══ DATA TO USE ══

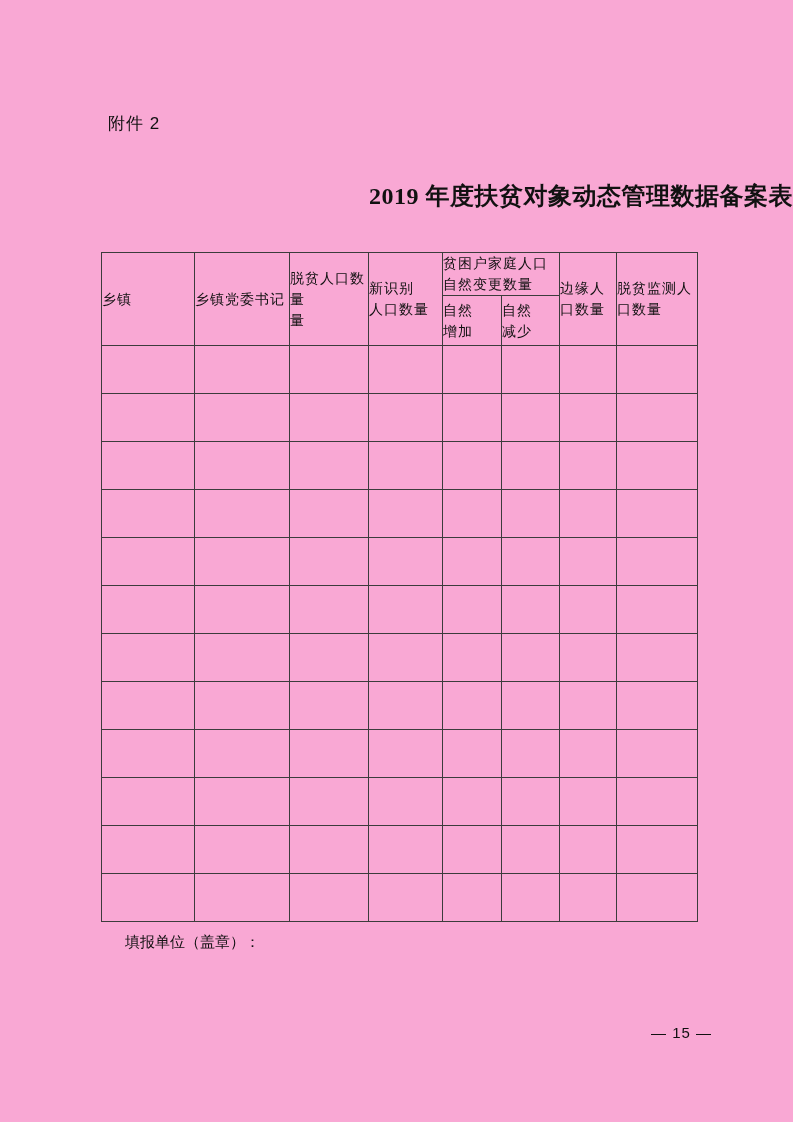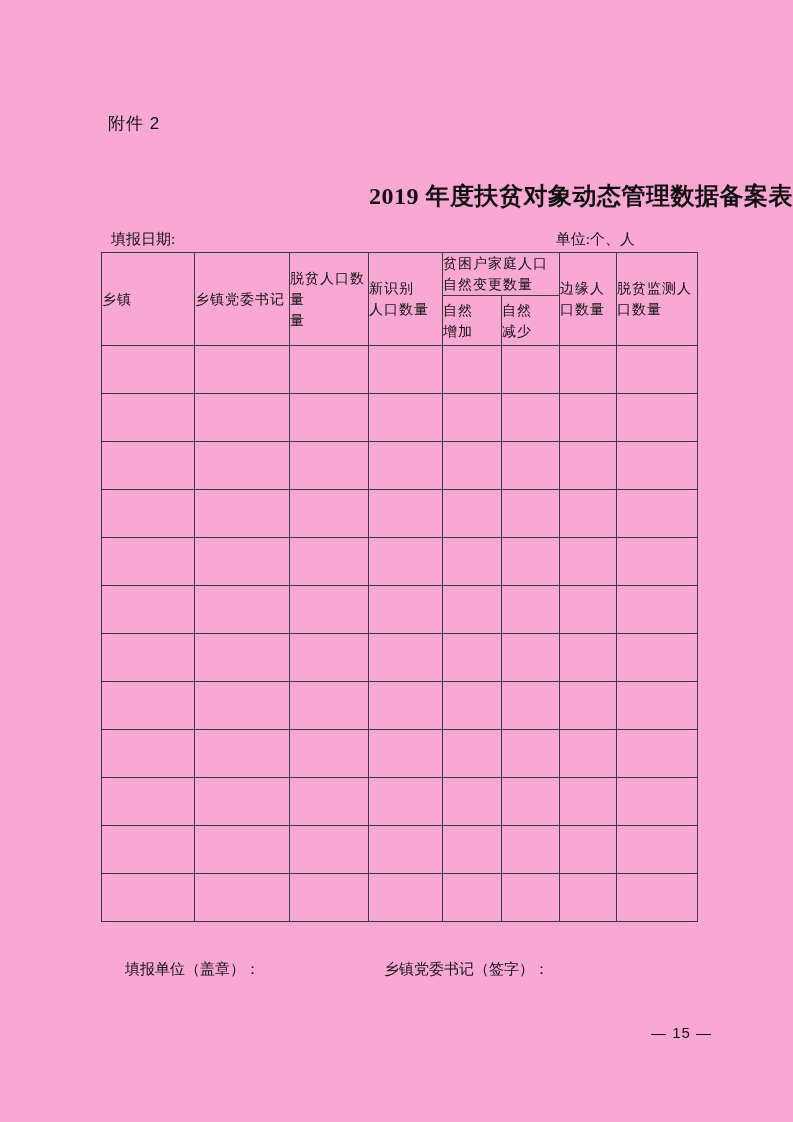"填报日期:" div.meta-row { html: <div> <span>填报日期:</span> <span>单位:个、人</span> </div> -> none }
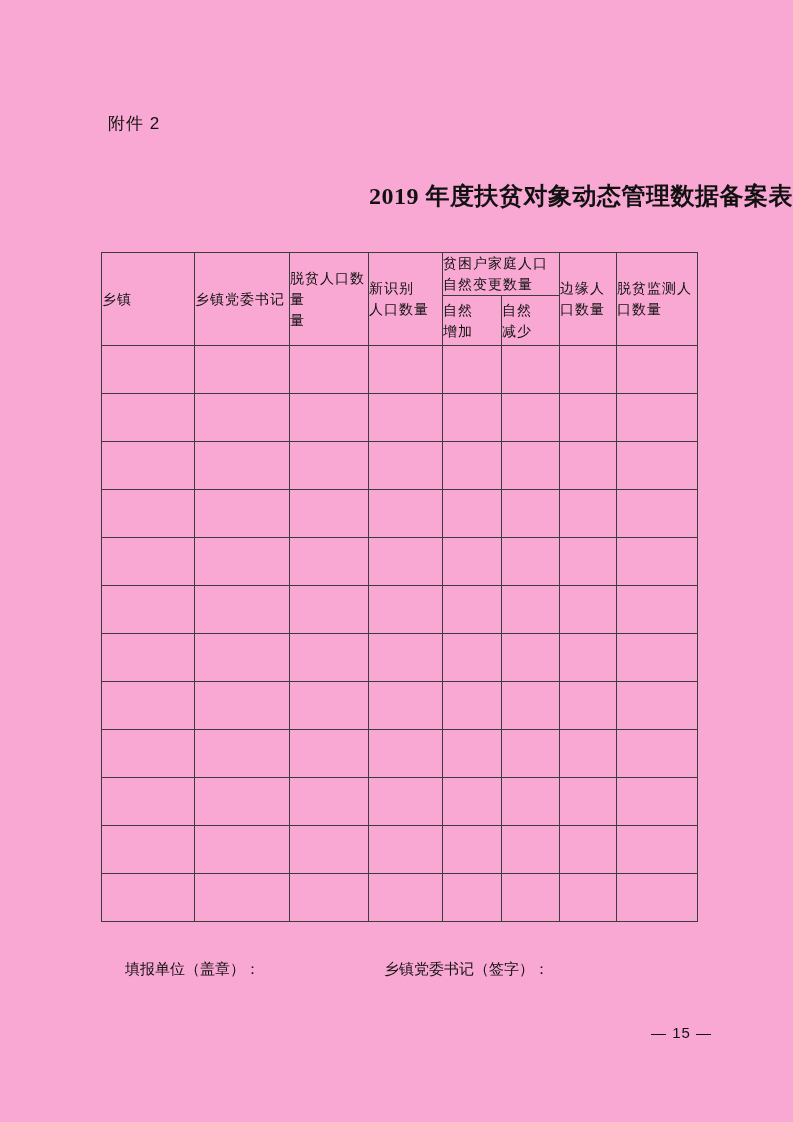"填报单位（盖章）：" .footer-row { margin-top: 27px -> none }
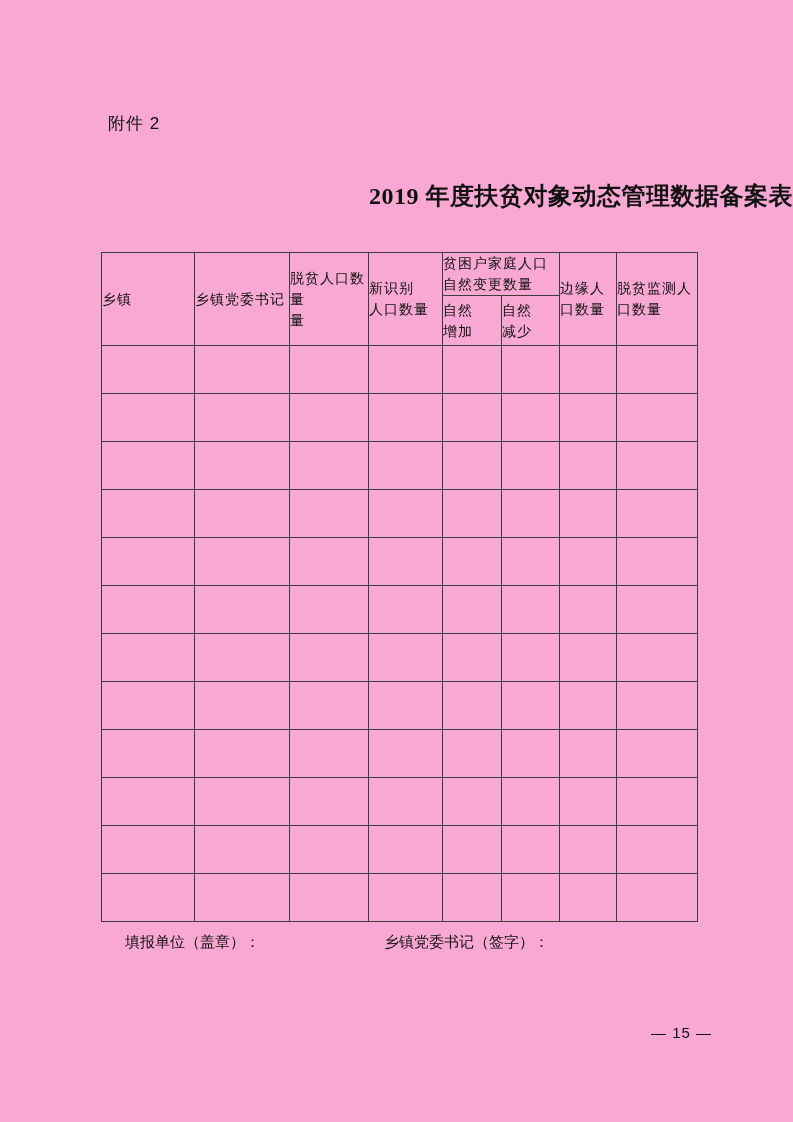"乡镇党委书记（签字）：" span.secretary { html: <span>乡镇党委书记（签字）：</span> -> none }
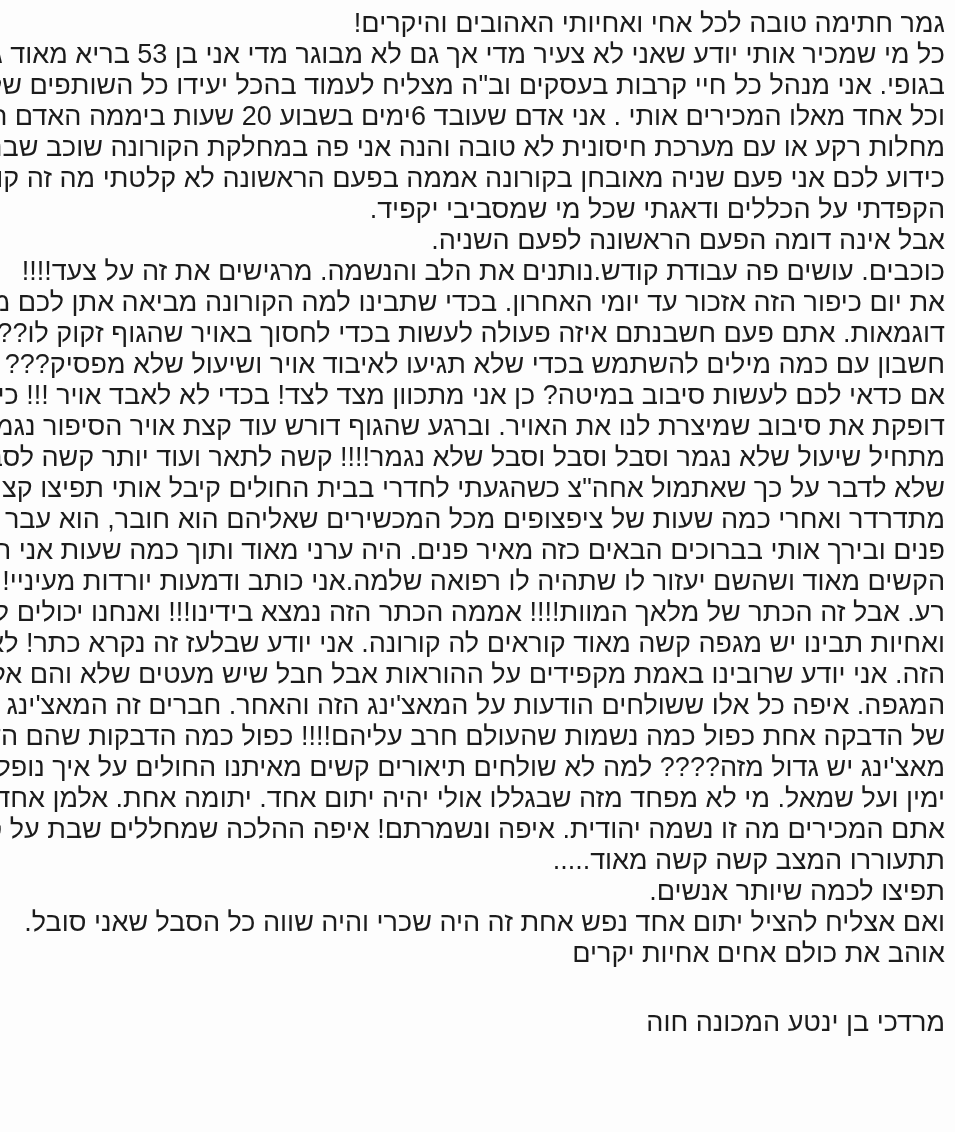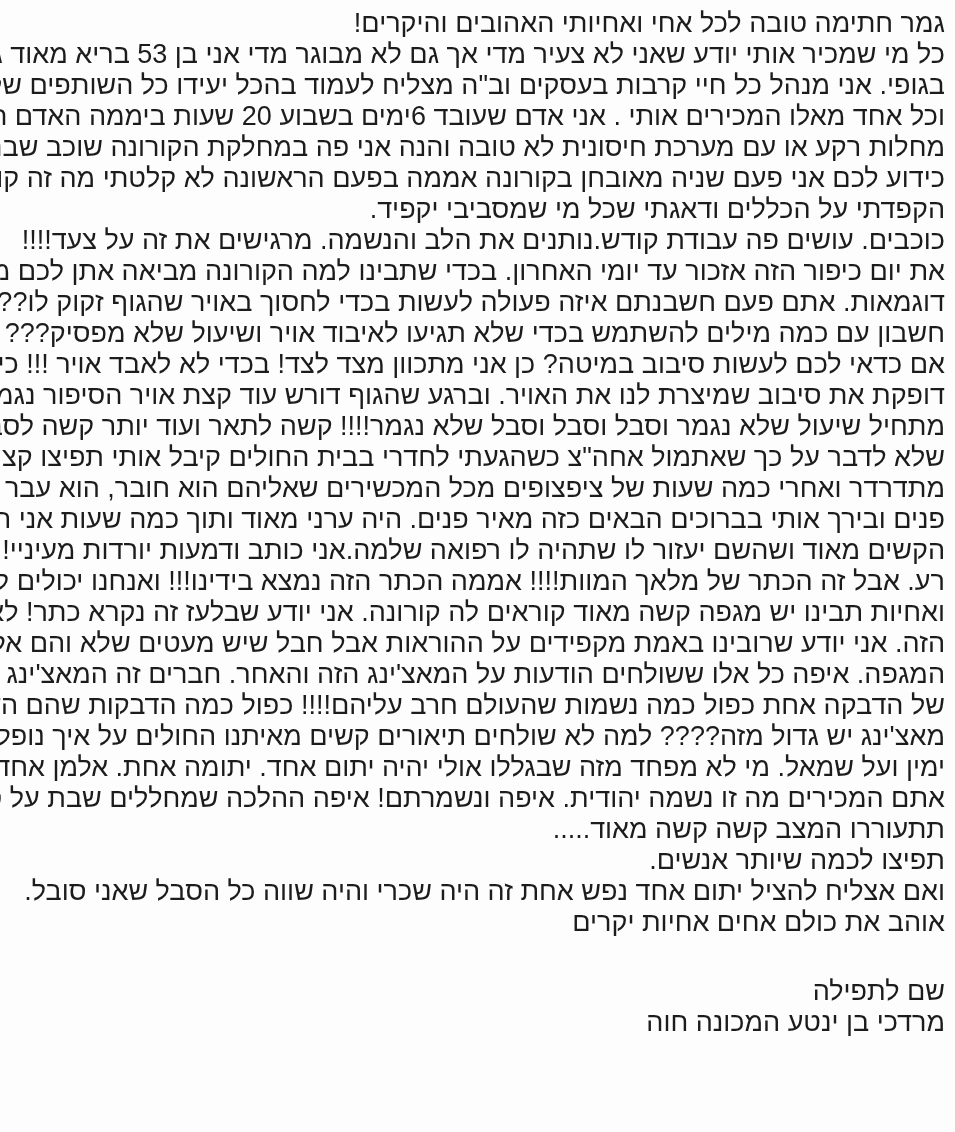"אבל אינה דומה הפעם הראשונה" div.line { html: none -> <div>אבל אינה דומה הפעם הראשונה לפעם השניה.</div> }
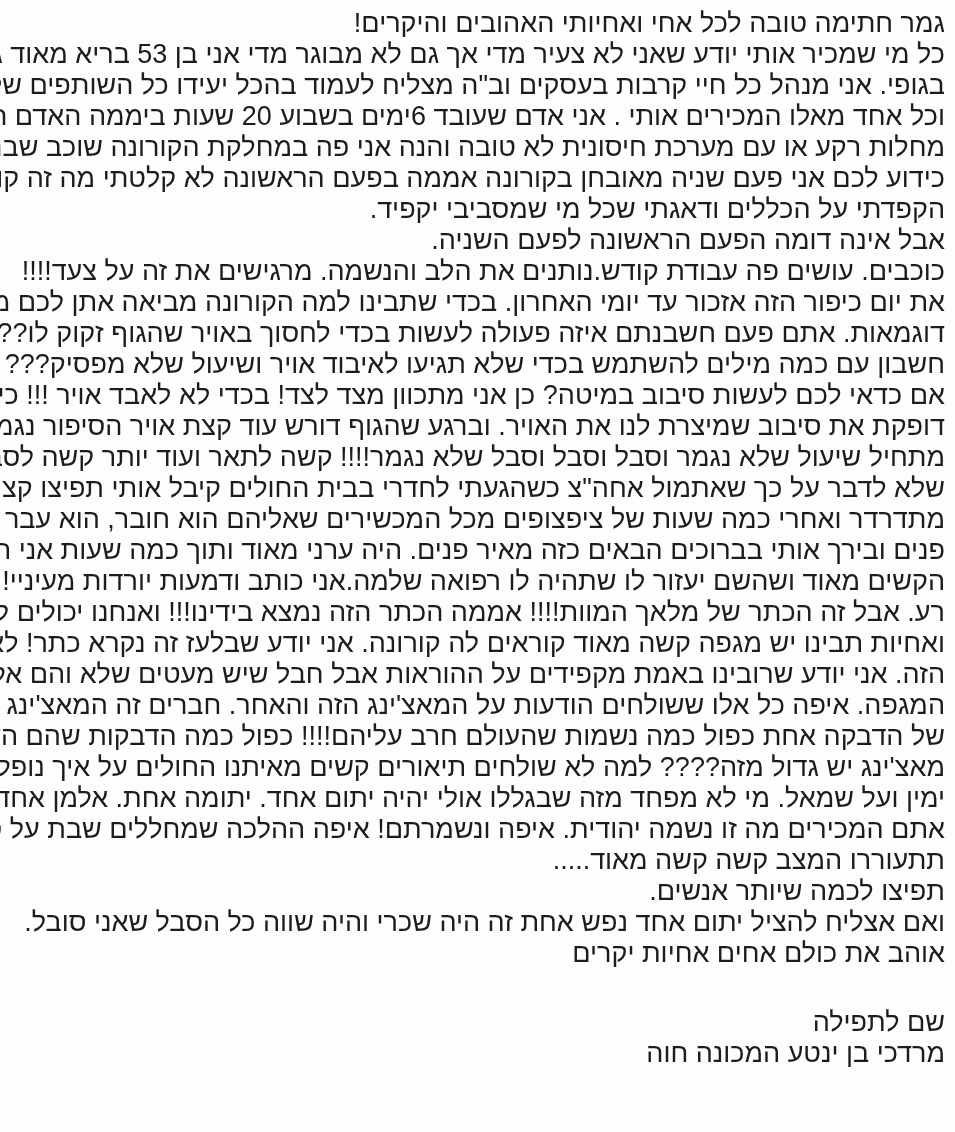"שם לתפילה" div.line { html: <div>שם לתפילה</div> -> none }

═══

Each entry above must come back exactly as written. Drop the images.

SOLUTION FOR THIS PROBLEM:
"填报日期:" div.meta-row { html: <div> <span>填报日期:</span> <span>单位:个、人</span> </div> -> none }
"填报单位（盖章）：" .footer-row { margin-top: 27px -> none }
"乡镇党委书记（签字）：" span.secretary { html: <span>乡镇党委书记（签字）：</span> -> none }
"אבל אינה דומה הפעם הראשונה" div.line { html: none -> <div>אבל אינה דומה הפעם הראשונה לפעם השניה.</div> }
"שם לתפילה" div.line { html: <div>שם לתפילה</div> -> none }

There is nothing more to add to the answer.